Em 1967, portanto, não num aniversário decenal da Rerum Novarum, Paulo VI publicou a memorável Populorum Progressio. Antes dele, João XXIII publicara a Pacem in Terris em 1963, toda ela dedicada à urgente questão da paz diante da tensão pelo risco de um conflito atômico num contexto de intensificação da guerra fria.

Com a Pacem in Terris, primeira encíclica dirigida também aos não-cristãos, a todos os homens e mulheres de boa vontade, o Magistério dá um verdadeiro salto de qualidade como consciência crítica da humanidade. Paulo VI assume esta herança e como homem de grande visão e de profunda intuição, diante dos desequilíbrios econômicos e injustiças entre povos e nações, diante do alargamento do fosso social cada vez maior entre ricos e pobres, lança a todos este apelo solene em favor do desenvolvimento integral do homem e do desenvolvimento solidário da humanidade.

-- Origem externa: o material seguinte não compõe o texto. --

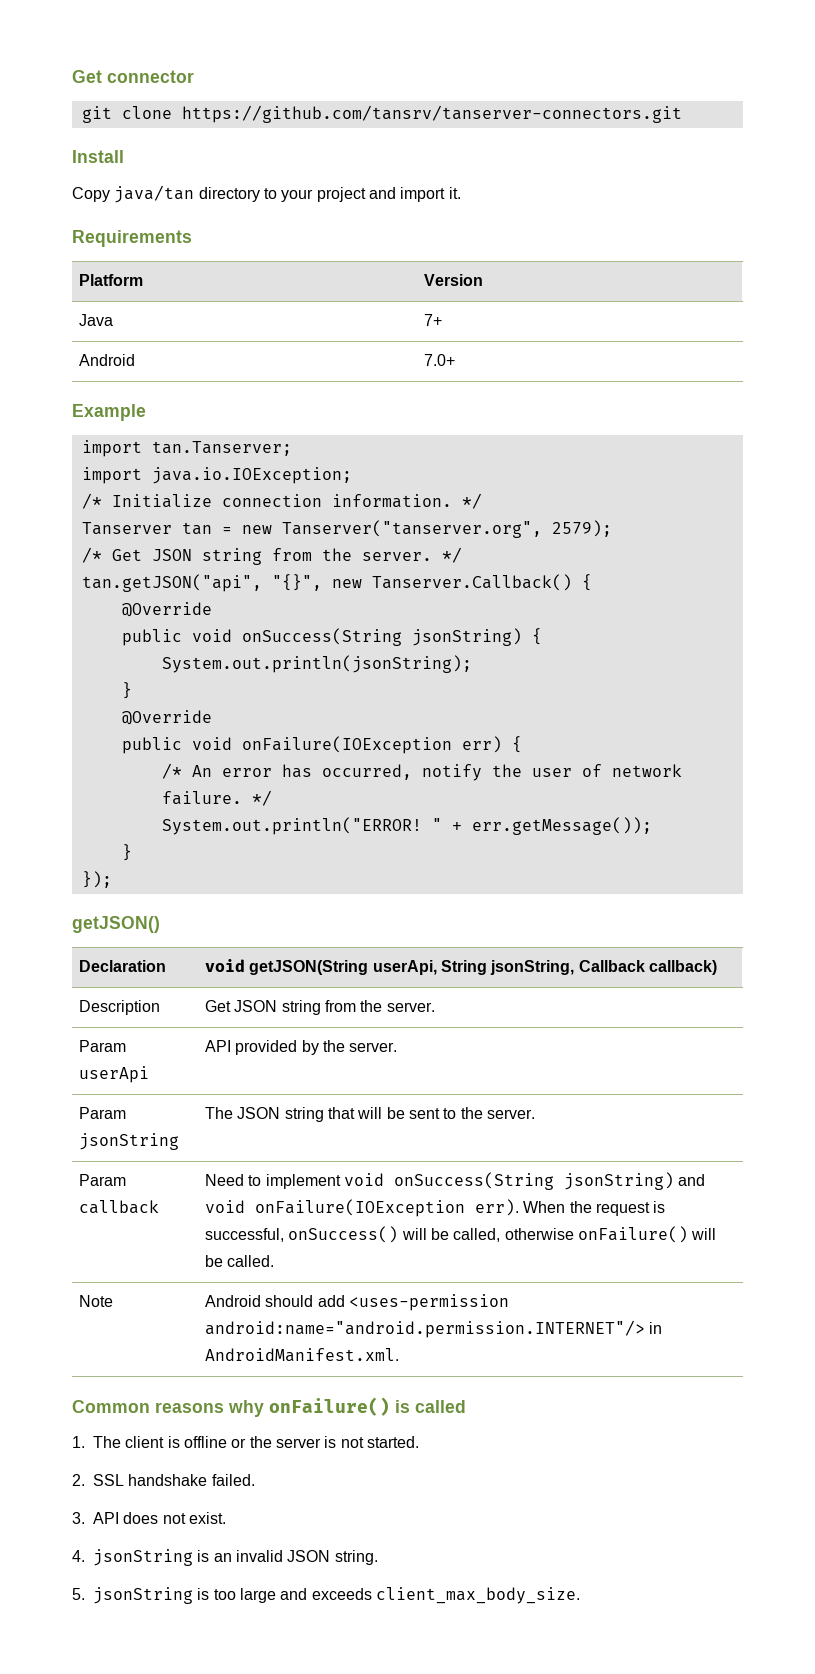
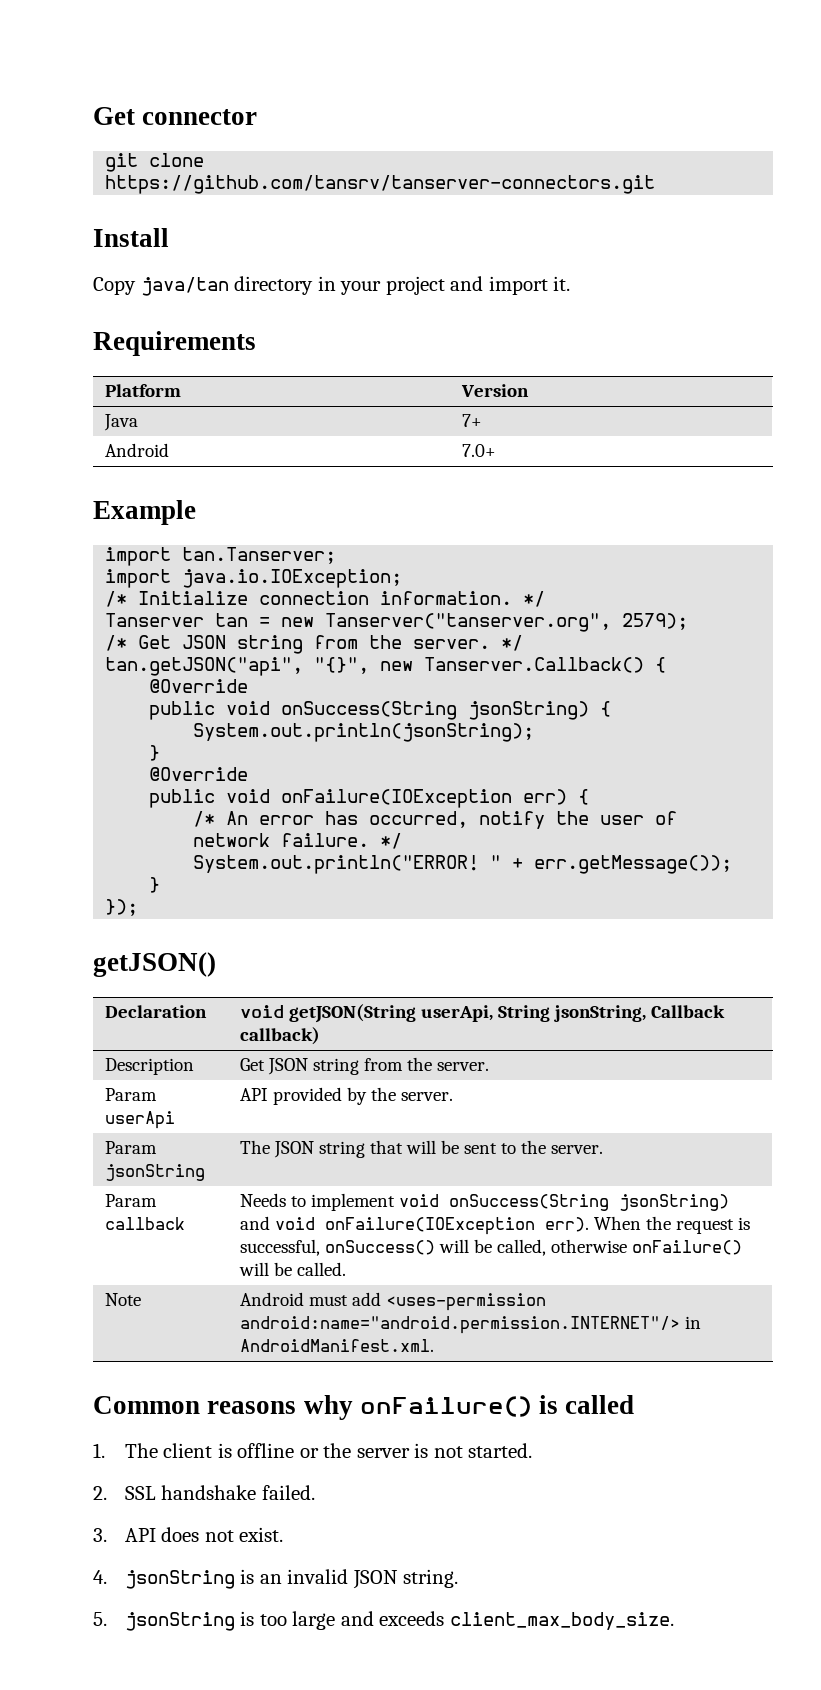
- Copy java/tan directory to your project and import it.
+ Copy java/tan directory in your project and import it.
- Param callback | Need to implement void onSuccess(String jsonString) and void onFailure(IOException err). When the request is successful, onSuccess() will be called, otherwise onFailure() will be called.
+ Param callback | Needs to implement void onSuccess(String jsonString) and void onFailure(IOException err). When the request is successful, onSuccess() will be called, otherwise onFailure() will be called.
- Note | Android should add <uses-permission android:name="android.permission.INTERNET"/> in AndroidManifest.xml.
+ Note | Android must add <uses-permission android:name="android.permission.INTERNET"/> in AndroidManifest.xml.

Entendendo que a paz não será possível sem o desenvolvimento dos povos a nível planetário, a Populorum Progressio ressalta que o desenvolvimento é um dever. Os povos, portanto, são chamados a convergir numa obra comum para promover o desenvolvimento integral. Nessa empreitada Paulo VI recorda, sobretudo, os deveres dos povos mais favorecidos.

Os grandes documentos sociais que se seguiram após a Populorum Progressio voltaram à tradição de publicação em aniversário decenal da Rerum Novarum: a Octogesima Adveniens (Carta apostólica), também de Paulo VI, em 1971, nos 80 anos da encíclica de Leão XIII; a encíclica Laborem Exercens de João Paulo II, em 1981, nos 90 anos da primeira encíclica social.

Outro dado interessante: em 1987 João Paulo II quis celebrar o 20° aniversário da Populorum Progressio presenteando-nos a encíclica Solicitudo Rei Socialis; para o centenário da Rerum Novarum  (1991) publicou a encíclica Centesimus Annus; em 2009 o Papa Bento XVI escreveu a encíclica Caritas in Veritate, sobre o desenvolvimento humano integral na caridade e na verdade, na qual celebra os 40 anos da Populorum Progressio (embora publicada dois anos após este aniversário).

Em sua encíclica, Bento XVI expressa a sua convicção de que a Populorum Progressio merece ser considerada como “a Rerum Novarum da época contemporânea”, que ilumina o caminho da humanidade em vias de unificação, a considera importante compêndio da doutrina socioeconômica do Concílio Vaticano II e descreve a forte transformação econômica ao longo dos 40 anos do memorável texto magisterial do Papa Montini.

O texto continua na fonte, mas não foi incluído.